BEGIN Data under study
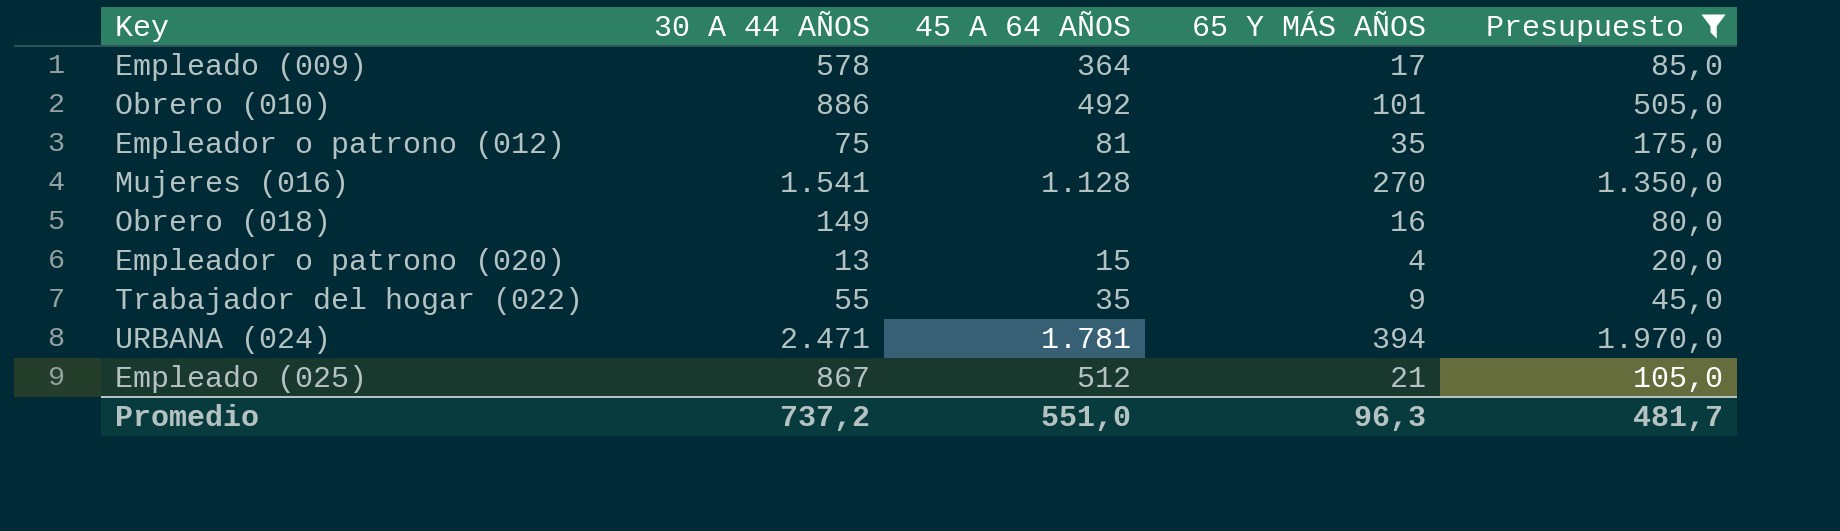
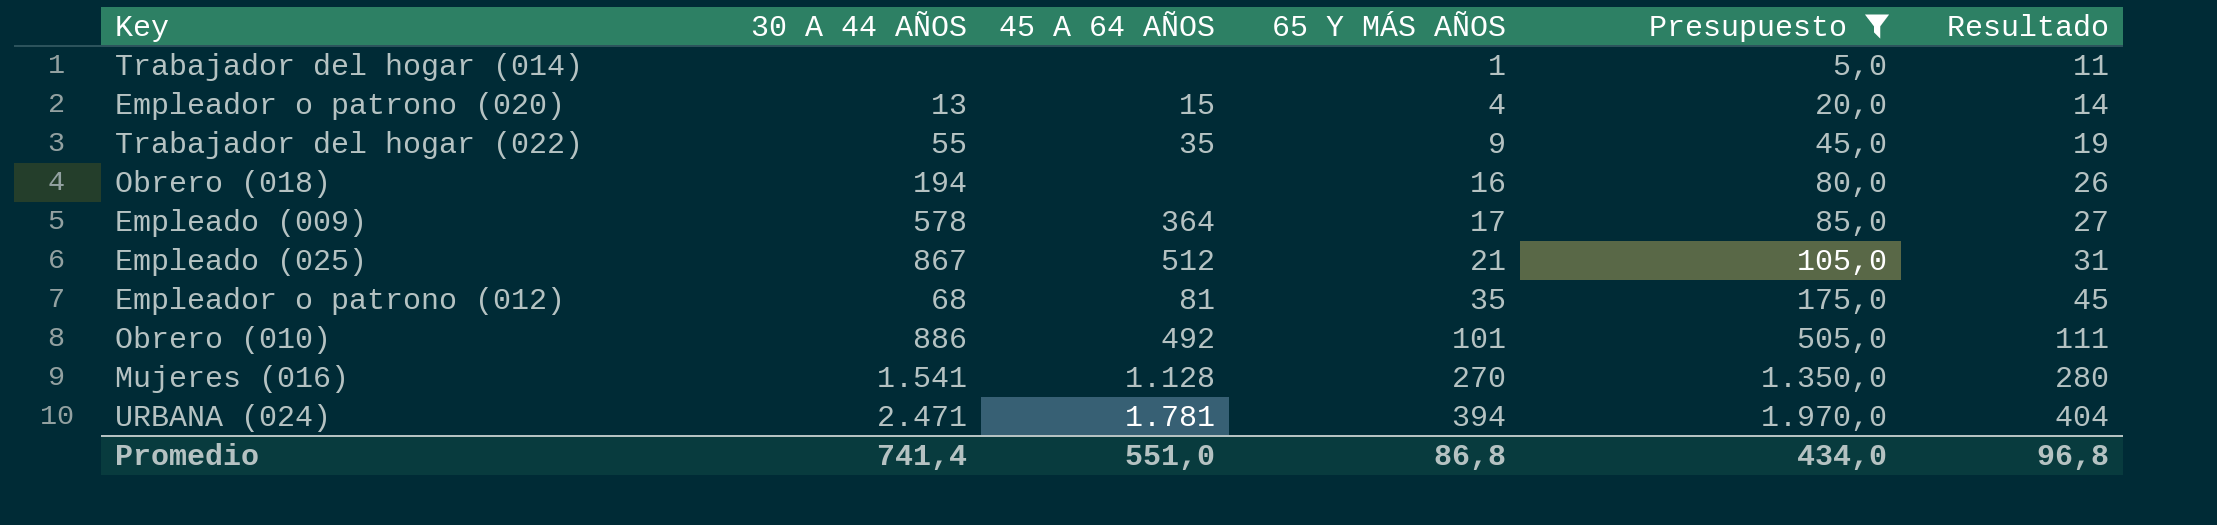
row order: none -> 65 Y MÁS AÑOS ascending
column Resultado | formula: none -> [65 Y MÁS AÑOS] + 10
row Trabajador del hogar (014): none -> none | none | 1 | 5,0 | 11
Obrero (018) | 30 A 44 AÑOS: 149 -> 194
Empleador o patrono (012) | 30 A 44 AÑOS: 75 -> 68
Promedio | 30 A 44 AÑOS: 737,2 -> 741,4
Promedio | 65 Y MÁS AÑOS: 96,3 -> 86,8
Promedio | Presupuesto: 481,7 -> 434,0

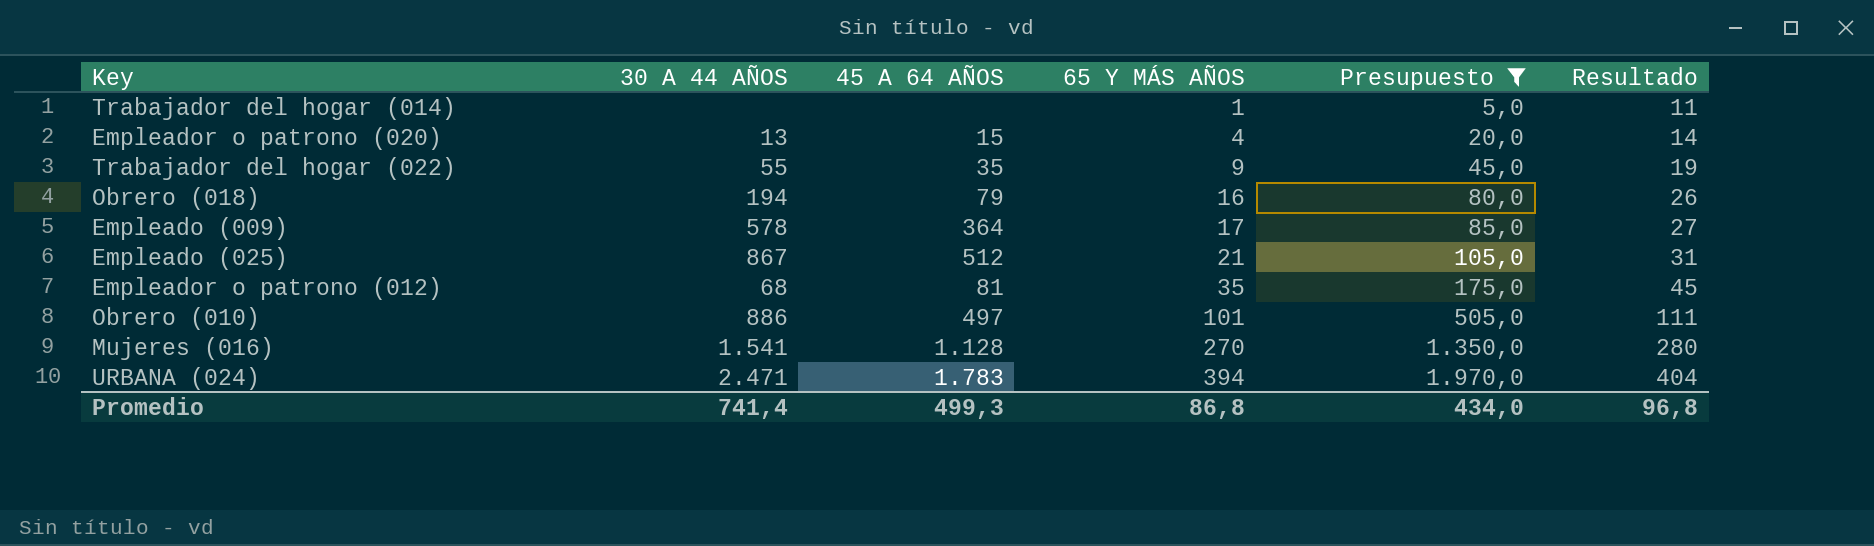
Obrero (018) | 45 A 64 AÑOS: none -> 79
Obrero (010) | 45 A 64 AÑOS: 492 -> 497
URBANA (024) | 45 A 64 AÑOS: 1.781 -> 1.783
Promedio | 45 A 64 AÑOS: 551,0 -> 499,3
END Data under study
Problem — Among the lines above, return those that hold the word "Obrero".

Written response —
Obrero (018) | 30 A 44 AÑOS: 149 -> 194
Obrero (018) | 45 A 64 AÑOS: none -> 79
Obrero (010) | 45 A 64 AÑOS: 492 -> 497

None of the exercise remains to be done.